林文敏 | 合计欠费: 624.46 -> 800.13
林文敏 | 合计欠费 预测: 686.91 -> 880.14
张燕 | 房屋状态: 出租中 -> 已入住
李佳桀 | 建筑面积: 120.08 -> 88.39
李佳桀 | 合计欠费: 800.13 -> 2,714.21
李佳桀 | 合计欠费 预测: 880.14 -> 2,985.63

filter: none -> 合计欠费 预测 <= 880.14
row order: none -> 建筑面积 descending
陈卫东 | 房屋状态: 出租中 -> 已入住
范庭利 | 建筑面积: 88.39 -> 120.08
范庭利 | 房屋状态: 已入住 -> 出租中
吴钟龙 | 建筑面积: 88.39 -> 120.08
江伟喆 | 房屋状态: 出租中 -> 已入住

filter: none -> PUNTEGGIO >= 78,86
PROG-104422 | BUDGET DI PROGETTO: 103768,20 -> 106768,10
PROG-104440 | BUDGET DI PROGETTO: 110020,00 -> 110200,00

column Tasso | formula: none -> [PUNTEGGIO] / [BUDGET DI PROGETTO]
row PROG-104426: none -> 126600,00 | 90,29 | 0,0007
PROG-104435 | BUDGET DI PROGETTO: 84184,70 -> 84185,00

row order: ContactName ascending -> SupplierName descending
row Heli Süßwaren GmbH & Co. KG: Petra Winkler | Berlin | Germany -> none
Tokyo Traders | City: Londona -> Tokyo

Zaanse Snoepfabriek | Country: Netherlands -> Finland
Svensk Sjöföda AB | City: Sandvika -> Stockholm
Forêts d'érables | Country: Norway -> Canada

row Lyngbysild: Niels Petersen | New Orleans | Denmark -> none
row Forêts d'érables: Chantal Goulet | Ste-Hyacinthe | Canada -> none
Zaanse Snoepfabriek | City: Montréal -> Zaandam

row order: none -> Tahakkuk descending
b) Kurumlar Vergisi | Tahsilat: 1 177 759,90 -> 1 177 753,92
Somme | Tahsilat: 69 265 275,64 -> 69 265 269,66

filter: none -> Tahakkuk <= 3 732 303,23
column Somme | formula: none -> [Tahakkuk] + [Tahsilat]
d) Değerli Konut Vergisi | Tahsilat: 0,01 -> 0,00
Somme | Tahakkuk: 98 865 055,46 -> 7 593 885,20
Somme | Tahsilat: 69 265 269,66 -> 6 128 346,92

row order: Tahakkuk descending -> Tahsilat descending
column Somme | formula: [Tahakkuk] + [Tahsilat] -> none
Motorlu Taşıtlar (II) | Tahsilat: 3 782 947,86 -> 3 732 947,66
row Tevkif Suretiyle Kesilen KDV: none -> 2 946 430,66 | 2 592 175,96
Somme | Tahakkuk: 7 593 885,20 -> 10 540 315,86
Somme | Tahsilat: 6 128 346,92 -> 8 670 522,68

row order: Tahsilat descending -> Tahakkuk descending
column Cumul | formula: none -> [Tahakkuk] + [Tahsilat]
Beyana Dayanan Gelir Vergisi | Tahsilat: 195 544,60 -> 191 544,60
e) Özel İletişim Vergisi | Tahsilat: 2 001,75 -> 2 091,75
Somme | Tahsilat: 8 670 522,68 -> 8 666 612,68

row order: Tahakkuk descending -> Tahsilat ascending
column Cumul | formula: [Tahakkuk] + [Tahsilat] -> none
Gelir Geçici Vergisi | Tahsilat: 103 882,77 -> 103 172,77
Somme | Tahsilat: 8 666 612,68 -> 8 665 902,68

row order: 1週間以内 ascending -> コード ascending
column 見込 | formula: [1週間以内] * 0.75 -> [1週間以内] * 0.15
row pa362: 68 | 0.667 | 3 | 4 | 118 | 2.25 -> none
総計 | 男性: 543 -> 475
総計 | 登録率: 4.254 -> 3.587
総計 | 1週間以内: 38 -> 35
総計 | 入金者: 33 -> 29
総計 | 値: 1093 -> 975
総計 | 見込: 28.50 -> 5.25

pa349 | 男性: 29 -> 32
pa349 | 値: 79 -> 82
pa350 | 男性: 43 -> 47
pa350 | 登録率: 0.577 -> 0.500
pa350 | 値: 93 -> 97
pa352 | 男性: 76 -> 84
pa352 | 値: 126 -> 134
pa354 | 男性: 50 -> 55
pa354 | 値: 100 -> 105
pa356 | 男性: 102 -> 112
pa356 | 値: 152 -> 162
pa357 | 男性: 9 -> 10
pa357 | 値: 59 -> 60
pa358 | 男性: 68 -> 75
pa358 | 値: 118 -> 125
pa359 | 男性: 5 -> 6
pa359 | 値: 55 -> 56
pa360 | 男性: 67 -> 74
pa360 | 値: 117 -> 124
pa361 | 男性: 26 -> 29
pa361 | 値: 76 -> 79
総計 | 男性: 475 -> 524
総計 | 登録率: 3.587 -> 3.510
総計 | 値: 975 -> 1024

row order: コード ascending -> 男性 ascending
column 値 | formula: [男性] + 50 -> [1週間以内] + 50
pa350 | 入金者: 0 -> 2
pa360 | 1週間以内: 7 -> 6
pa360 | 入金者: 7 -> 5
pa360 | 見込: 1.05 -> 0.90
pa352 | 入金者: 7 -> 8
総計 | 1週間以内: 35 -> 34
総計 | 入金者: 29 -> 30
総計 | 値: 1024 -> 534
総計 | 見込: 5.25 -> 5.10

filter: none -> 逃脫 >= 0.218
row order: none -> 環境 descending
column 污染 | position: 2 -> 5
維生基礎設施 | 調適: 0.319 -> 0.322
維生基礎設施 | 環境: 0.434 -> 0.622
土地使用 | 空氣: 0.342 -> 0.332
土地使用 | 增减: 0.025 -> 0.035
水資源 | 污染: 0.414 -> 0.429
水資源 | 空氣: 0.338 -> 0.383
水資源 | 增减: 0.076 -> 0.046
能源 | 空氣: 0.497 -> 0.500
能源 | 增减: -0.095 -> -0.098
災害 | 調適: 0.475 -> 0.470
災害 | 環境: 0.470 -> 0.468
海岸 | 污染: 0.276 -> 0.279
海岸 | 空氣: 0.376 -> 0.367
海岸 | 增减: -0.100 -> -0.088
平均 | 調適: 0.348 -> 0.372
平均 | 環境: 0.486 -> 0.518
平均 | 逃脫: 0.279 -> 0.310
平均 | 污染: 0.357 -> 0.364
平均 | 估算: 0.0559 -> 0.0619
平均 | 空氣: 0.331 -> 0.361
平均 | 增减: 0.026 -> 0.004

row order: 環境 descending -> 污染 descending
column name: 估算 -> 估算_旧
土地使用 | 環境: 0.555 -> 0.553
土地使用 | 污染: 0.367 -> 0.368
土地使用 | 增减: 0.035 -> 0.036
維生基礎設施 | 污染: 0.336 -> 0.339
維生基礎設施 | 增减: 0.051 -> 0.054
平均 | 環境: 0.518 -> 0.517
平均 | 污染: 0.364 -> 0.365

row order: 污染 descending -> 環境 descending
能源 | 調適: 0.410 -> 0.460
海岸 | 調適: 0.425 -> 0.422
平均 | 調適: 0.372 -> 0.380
•••
- **Your assignment**: Set down, please, the lines from the line holding "pa350 | 登録率: 0.577 -> 0.500" through the final line of the data, exactly and with nothing added.

- **Task solution**:
pa350 | 登録率: 0.577 -> 0.500
pa350 | 値: 93 -> 97
pa352 | 男性: 76 -> 84
pa352 | 値: 126 -> 134
pa354 | 男性: 50 -> 55
pa354 | 値: 100 -> 105
pa356 | 男性: 102 -> 112
pa356 | 値: 152 -> 162
pa357 | 男性: 9 -> 10
pa357 | 値: 59 -> 60
pa358 | 男性: 68 -> 75
pa358 | 値: 118 -> 125
pa359 | 男性: 5 -> 6
pa359 | 値: 55 -> 56
pa360 | 男性: 67 -> 74
pa360 | 値: 117 -> 124
pa361 | 男性: 26 -> 29
pa361 | 値: 76 -> 79
総計 | 男性: 475 -> 524
総計 | 登録率: 3.587 -> 3.510
総計 | 値: 975 -> 1024

row order: コード ascending -> 男性 ascending
column 値 | formula: [男性] + 50 -> [1週間以内] + 50
pa350 | 入金者: 0 -> 2
pa360 | 1週間以内: 7 -> 6
pa360 | 入金者: 7 -> 5
pa360 | 見込: 1.05 -> 0.90
pa352 | 入金者: 7 -> 8
総計 | 1週間以内: 35 -> 34
総計 | 入金者: 29 -> 30
総計 | 値: 1024 -> 534
総計 | 見込: 5.25 -> 5.10

filter: none -> 逃脫 >= 0.218
row order: none -> 環境 descending
column 污染 | position: 2 -> 5
維生基礎設施 | 調適: 0.319 -> 0.322
維生基礎設施 | 環境: 0.434 -> 0.622
土地使用 | 空氣: 0.342 -> 0.332
土地使用 | 增减: 0.025 -> 0.035
水資源 | 污染: 0.414 -> 0.429
水資源 | 空氣: 0.338 -> 0.383
水資源 | 增减: 0.076 -> 0.046
能源 | 空氣: 0.497 -> 0.500
能源 | 增减: -0.095 -> -0.098
災害 | 調適: 0.475 -> 0.470
災害 | 環境: 0.470 -> 0.468
海岸 | 污染: 0.276 -> 0.279
海岸 | 空氣: 0.376 -> 0.367
海岸 | 增减: -0.100 -> -0.088
平均 | 調適: 0.348 -> 0.372
平均 | 環境: 0.486 -> 0.518
平均 | 逃脫: 0.279 -> 0.310
平均 | 污染: 0.357 -> 0.364
平均 | 估算: 0.0559 -> 0.0619
平均 | 空氣: 0.331 -> 0.361
平均 | 增减: 0.026 -> 0.004

row order: 環境 descending -> 污染 descending
column name: 估算 -> 估算_旧
土地使用 | 環境: 0.555 -> 0.553
土地使用 | 污染: 0.367 -> 0.368
土地使用 | 增减: 0.035 -> 0.036
維生基礎設施 | 污染: 0.336 -> 0.339
維生基礎設施 | 增减: 0.051 -> 0.054
平均 | 環境: 0.518 -> 0.517
平均 | 污染: 0.364 -> 0.365

row order: 污染 descending -> 環境 descending
能源 | 調適: 0.410 -> 0.460
海岸 | 調適: 0.425 -> 0.422
平均 | 調適: 0.372 -> 0.380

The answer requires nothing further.